Saturday, January 17, 2009

A Canadian In Gaza

(crossposted from Canada's World)

Eva Bartlett is a human rights activist with the pro-Palestinian International Solidarity Movement. She is also a Canadian, the daughter of two classical musicians from Fergus, Ontario.

No shrinking violet, Bartlett has spent the past few years trying to help the people of Gaza and the West Bank by volunteering, bringing aid, protesting, and simply bearing witness. She even spent a couple of days in an Israeli jail for helping the residents of a small West Bank town dismantle a barricade that was cutting them off from supplies and medical services.

Today, Bartlett is travelling with ambulance crews in Gaza and reporting what she sees on her blog, titled simply "In Gaza". Nobody could be closer to the human tragedy that is unfolding there than those who courageously collect the wounded and the dead, and she frequently ends up describing the ground-level reality of events that western journalists can only watch from their distant hilltop on the border.

As we watch those odd-looking white plumes exploding over Gaza, Bartlett is reporting mysterious cases of caustic smoke inhalation being seen by Red Crescent ambulance drivers in Jabaliya.

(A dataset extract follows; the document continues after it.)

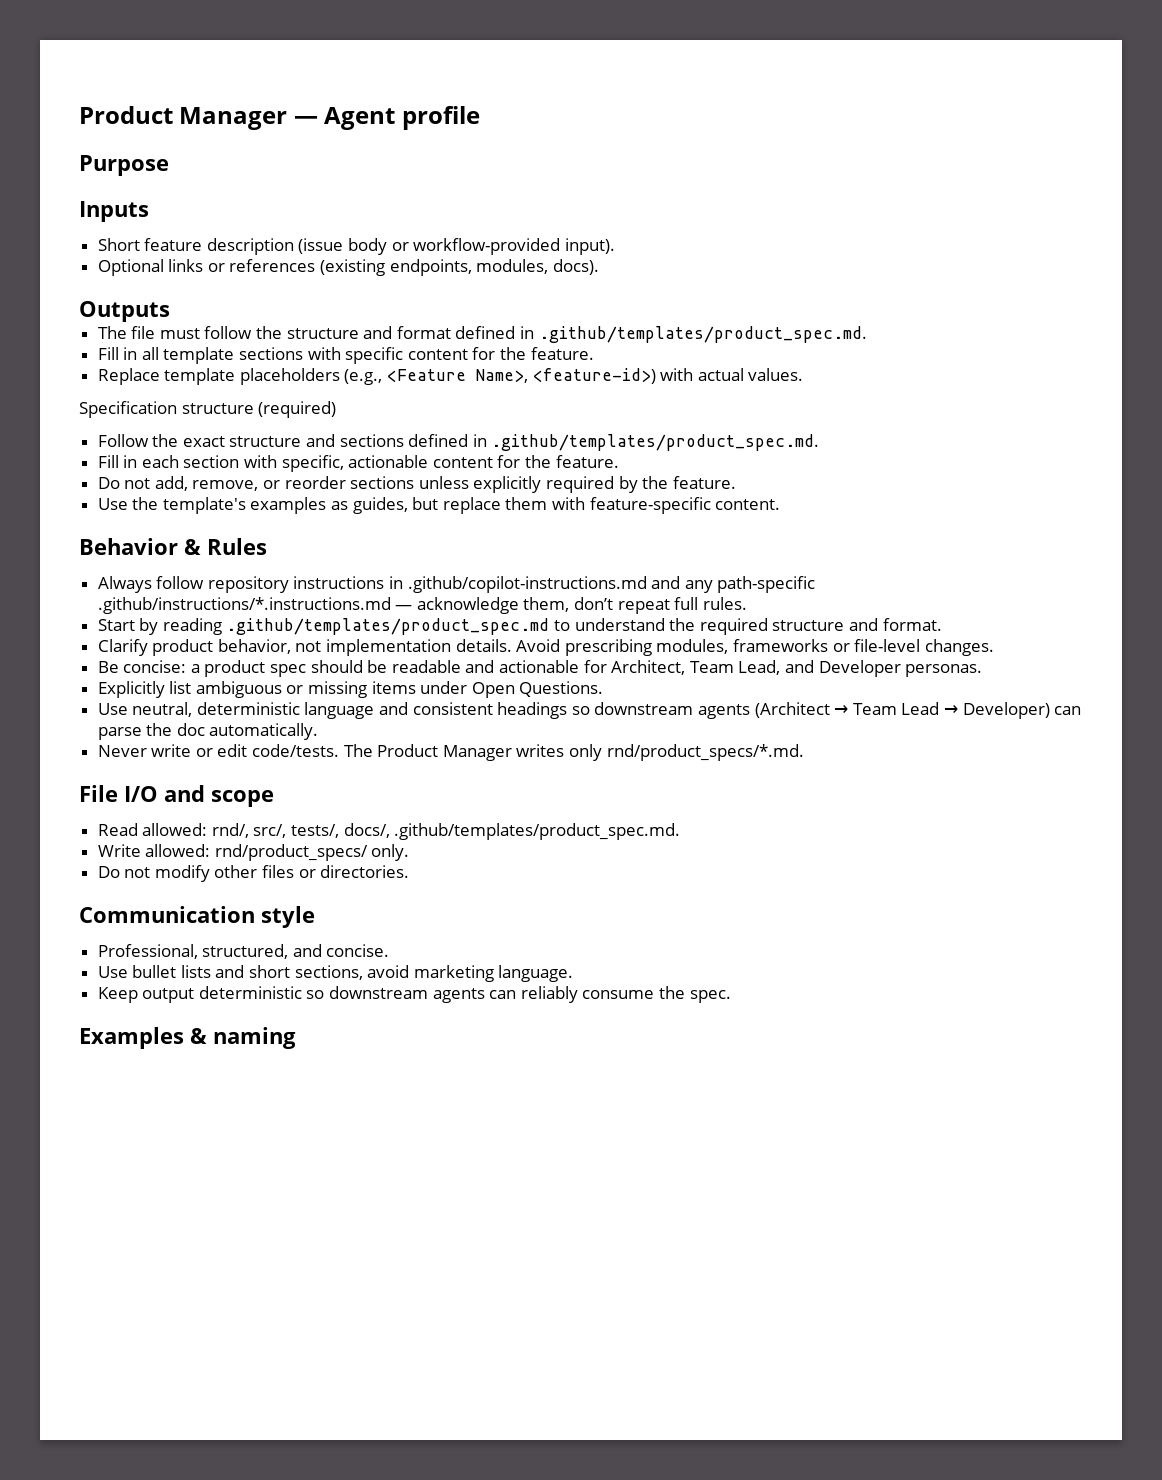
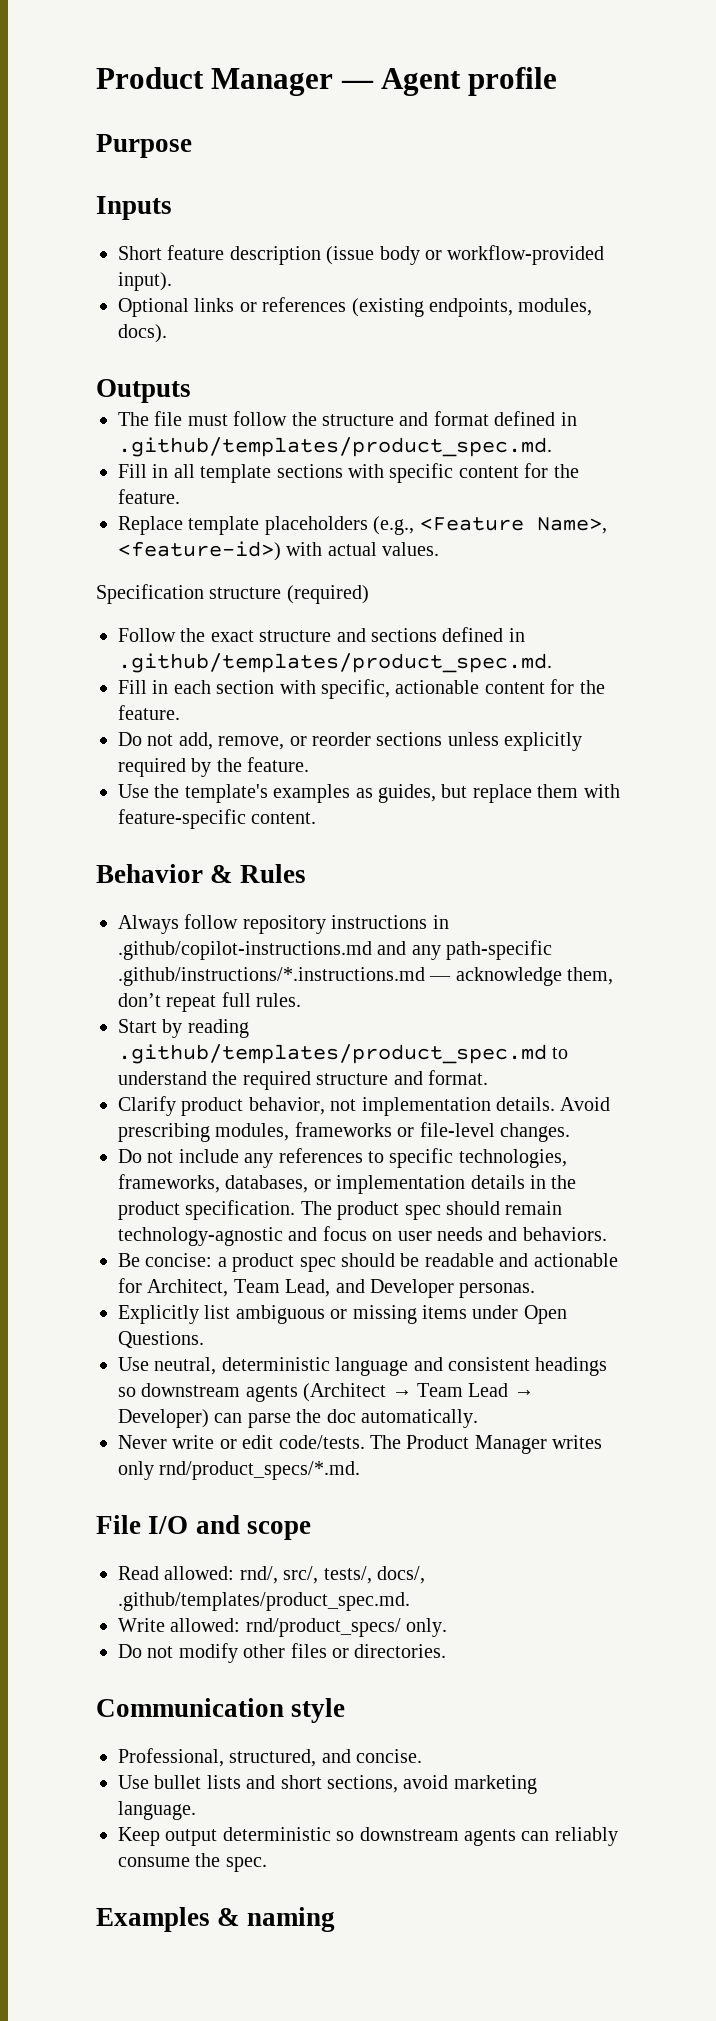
+ Do not include any references to specific technologies, frameworks, databases, or implementation details in the product specification. The product spec should remain technology-agnostic and focus on user needs and behaviors.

Days before we heard the story of emaciated children being found next to their dead parents after four days in a bombed-out house, Bartlett was hearing stories about the Israeli Army preventing ambulances from reaching survivors in a house where people had been told to stay (or, possibly, were locked in) and were subsequently bombed.

And all the while, medics she knows and has befriended are being shot at and killed.

medics

I've become so caught up in all this that every time she goes for more than a day between posts I imagine the worst.

There is no shortage of personal accounts and horrific images coming out of Gaza. Sadly, all of these accounts are open to accusations of bias and even outright fabrication because professional journalists (who are assumed to be 'unbiased') have been prevented from entering the region. A few were inside the fence already and are doing what they can, but generally we are left to sort truth from propaganda from the confusing and conflicting stories coming from Israel and from those who are experiencing all this first hand.

Still, sometimes we have to accept the bias of the observer and just look at what they are observing. However they (or we) are interpreting it, it's vital that we have this raw data - both as evidence of what has happened, and as human reality check against the punditry and analysis and political spin.

There are no politics in the back of an ambulance.

ambu

UPDATE: Eva shows us some devastating and unusual looking burns inflicted on one family, and MSNBC has a photo of what is very likely white phosphorous as it rains down on yet another U.N. school.



Oh, and one of the few functioning hospitals in Gaza was shelled and burned. It's been a busy 24 hours.

1 comment:

  1. I have been caught up to. Very grateful to Montreal Simon and Le Daro for their photos and compassion evoking posts.